Maria Marin, director of The Children’s Center, said she helps build children’s confidence and self-esteem by highlighting their achievements before focusing on the academics of kindergarten readiness. Marin said circle time is popular with children and valuable to review basics like colors, shapes and letters.
Although panelists spoke about strategies that get children ready for kindergarten in preschool or child-care settings, many Valley children do not attend preschool or licensed child care prior to starting school. A desire to reach those children, who typically start school behind their peers, was one goal to emerge from the talks and is part of an ongoing discussion in the early learning community.
Jodi Grove, a kindergarten teacher at Edison Elementary, said this school year has been a challenge because of children arriving at kindergarten without any prior experience in a classroom setting or with other children.
“This is the first year that I’ve had so many children without preschool,” said Grove, who has taught at Edison for six years. She guessed about a quarter of her students had not been in formal programs prior to kindergarten.

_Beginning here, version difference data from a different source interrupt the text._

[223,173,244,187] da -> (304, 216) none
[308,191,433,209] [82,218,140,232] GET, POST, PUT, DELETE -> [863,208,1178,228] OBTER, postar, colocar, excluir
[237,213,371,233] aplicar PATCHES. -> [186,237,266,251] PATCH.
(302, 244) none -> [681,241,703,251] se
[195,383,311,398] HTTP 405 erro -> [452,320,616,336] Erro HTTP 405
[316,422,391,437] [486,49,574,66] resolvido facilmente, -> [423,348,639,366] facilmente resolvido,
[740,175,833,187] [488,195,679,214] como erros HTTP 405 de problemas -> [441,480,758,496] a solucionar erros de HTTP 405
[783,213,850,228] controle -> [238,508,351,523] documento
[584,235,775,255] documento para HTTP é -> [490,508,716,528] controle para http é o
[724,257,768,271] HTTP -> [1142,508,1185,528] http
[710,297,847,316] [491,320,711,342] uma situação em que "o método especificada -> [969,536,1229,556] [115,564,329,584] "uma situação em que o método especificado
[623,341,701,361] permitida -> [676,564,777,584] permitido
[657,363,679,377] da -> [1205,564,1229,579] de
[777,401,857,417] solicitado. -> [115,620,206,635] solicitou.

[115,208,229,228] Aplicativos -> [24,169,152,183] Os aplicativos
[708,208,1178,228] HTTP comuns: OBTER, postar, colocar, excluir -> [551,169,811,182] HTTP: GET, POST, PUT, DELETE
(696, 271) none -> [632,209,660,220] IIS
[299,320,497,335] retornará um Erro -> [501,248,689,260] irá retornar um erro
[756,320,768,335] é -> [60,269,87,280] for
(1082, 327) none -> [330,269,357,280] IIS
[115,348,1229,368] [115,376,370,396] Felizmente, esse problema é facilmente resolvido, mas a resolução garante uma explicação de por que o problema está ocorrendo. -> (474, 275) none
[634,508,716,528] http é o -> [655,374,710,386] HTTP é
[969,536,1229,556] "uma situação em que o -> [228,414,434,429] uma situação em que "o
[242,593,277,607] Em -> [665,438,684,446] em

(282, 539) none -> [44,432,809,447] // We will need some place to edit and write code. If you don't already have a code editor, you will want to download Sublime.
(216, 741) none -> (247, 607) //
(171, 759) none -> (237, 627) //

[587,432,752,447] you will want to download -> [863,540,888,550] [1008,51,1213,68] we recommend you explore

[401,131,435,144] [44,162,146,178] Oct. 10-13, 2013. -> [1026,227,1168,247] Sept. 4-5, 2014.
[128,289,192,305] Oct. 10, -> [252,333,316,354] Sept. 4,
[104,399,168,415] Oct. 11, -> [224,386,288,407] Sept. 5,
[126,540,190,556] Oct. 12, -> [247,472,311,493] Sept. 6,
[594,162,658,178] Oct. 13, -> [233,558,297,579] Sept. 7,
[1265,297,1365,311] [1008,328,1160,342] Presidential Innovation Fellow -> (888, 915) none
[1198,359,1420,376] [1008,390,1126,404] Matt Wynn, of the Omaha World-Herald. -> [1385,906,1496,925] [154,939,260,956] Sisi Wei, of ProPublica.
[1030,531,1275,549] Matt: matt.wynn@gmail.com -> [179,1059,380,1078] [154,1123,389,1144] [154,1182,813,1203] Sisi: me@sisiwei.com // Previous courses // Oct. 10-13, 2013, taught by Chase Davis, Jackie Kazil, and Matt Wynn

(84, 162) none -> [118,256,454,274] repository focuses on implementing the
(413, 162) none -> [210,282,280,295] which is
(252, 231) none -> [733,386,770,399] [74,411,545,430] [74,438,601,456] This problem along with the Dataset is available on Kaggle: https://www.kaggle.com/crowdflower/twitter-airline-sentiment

“I feel like they spend all year trying to catch up to those kids who have had preschool,” she said.
One table explored the need for preschools to reach out to kindergarten classes and bring students in through field days or field trips before starting school.
Catherine Wolpert, director of the Early Learning Center at Assumption Catholic School, said her preschool classes recently had a successful field day, where teachers and students visited kindergarten classes.
The chance to visit a kindergarten classroom can help a child prepare for the transition.
Joyce Moreno, kindergarten teacher at Blue Ridge Elementary, said she remembered a Step Up Day of bringing preschoolers to the school, but couldn’t recall when the program ended.
More general discussions focused on the need for a streamlined kindergarten readiness assessment and the potential for a transitional kindergarten for children who have not reached basic skills prior to enrolling in school.
Some of the discussion touched on a better kindergarten readiness assessment in the state and the potential for earlier interventions.
At another table, Arturo and Blanca Tello, who run an in-home licensed child-care center, said they use the summer months to focus on basics with children who are getting ready to start kindergarten. The Tellos are taking part in the new Early Achievers program through the Department of Early Learning, a volunteer rating system that encourages licensed child-care providers to meet high standards through coaching and instruction.
“We go over letter sounds, shapes, colors, to build children’s academic skills,” Arturo Tello said in Spanish. “That way when they get to kindergarten they bring a strong base, because they’ve been exposed to it.”